- The sculpture in 2017
- Artist: Lee Kelly
- Type: Sculpture
- Medium: Corten steel
- Location: Portland, Oregon, United States; 45°31′36″N 122°40′44″W﻿ / ﻿45.526657°N 122.678854°W;

= Memory 99 =

Sculpture by Lee Kelly in Portland, Oregon

Memory 99 is an outdoor steel sculpture by Lee Kelly, located at the North Park Blocks in downtown Portland, Oregon, United States.

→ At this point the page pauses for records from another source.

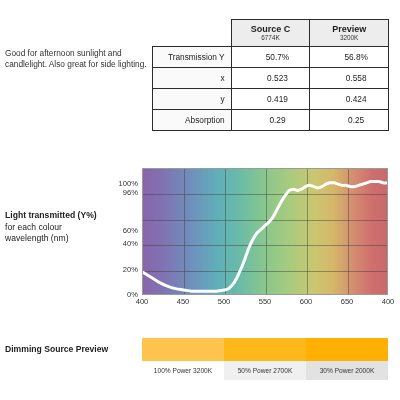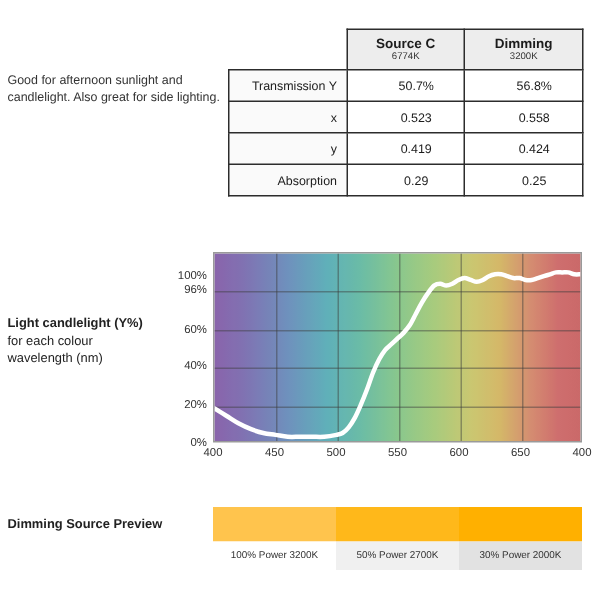--- a/index.html
+++ b/index.html
@@ -88,21 +88,21 @@
 
   <table class="spec-table">
     <thead>
       <tr>
         <th class="corner"></th>
         <th>
           <span class="hd-name">Source C</span>
           <span class="hd-k">6774K</span>
         </th>
         <th>
-          <span class="hd-name">Dimming</span>
+          <span class="hd-name">Preview</span>
           <span class="hd-k">3200K</span>
         </th>
       </tr>
     </thead>
     <tbody>
       <tr>
         <td class="lbl">Transmission Y</td>
         <td class="val">50.7%</td>
         <td class="val">56.8%</td>
       </tr>
@@ -118,30 +118,30 @@
       </tr>
       <tr>
         <td class="lbl">Absorption</td>
         <td class="val">0.29</td>
         <td class="val">0.25</td>
       </tr>
     </tbody>
   </table>
 
   <div class="chart-label">
-    <b>Light candlelight (Y%)</b><br>
+    <b>Light transmitted (Y%)</b><br>
     <span>for each colour</span><br>
     <span>wavelength (nm)</span>
   </div>
 
   <div class="y-ticks">
       <span style="top: 129px;">0%</span>
       <span style="top: 103.6px;">20%</span>
       <span style="top: 78.2px;">40%</span>
-      <span style="top: 54px;">60%</span>
+      <span style="top: 65px;">60%</span>
       <span style="top: 27.4px;">96%</span>
       <span style="top: 18px;">100%</span>
     </div>
   <div class="x-ticks">
       <span style="left: 22px;">400</span>
       <span style="left: 63px;">450</span>
       <span style="left: 104px;">500</span>
       <span style="left: 145px;">550</span>
       <span style="left: 186px;">600</span>
       <span style="left: 227px;">650</span>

==Description and history==
Memory 99, a 4,000-pound Corten steel sculpture designed by Lee Kelly, is installed at the North Park Blocks at the front steps of the 511 Federal Building (511 Northwest Broadway), which houses the Pacific Northwest College of Art's (PNCA) Arlene and Harold Schnitzer Center for Art and Design. It is 11 ft tall and 23 ft wide. The sculpture was dedicated by PNCA on October 19, 2012.

The dedication of this sculpture marked the first move in a plan to turn the block in front of the PNCA into an additional green space, making it a continuation of the North Park Blocks.

==Reception==
Portland Monthly called the sculpture's design "sweetly curved yet architecturally stark", and said it serves as a "marvelous example of the work that has made [Kelly] one of the most in demand artists in the region.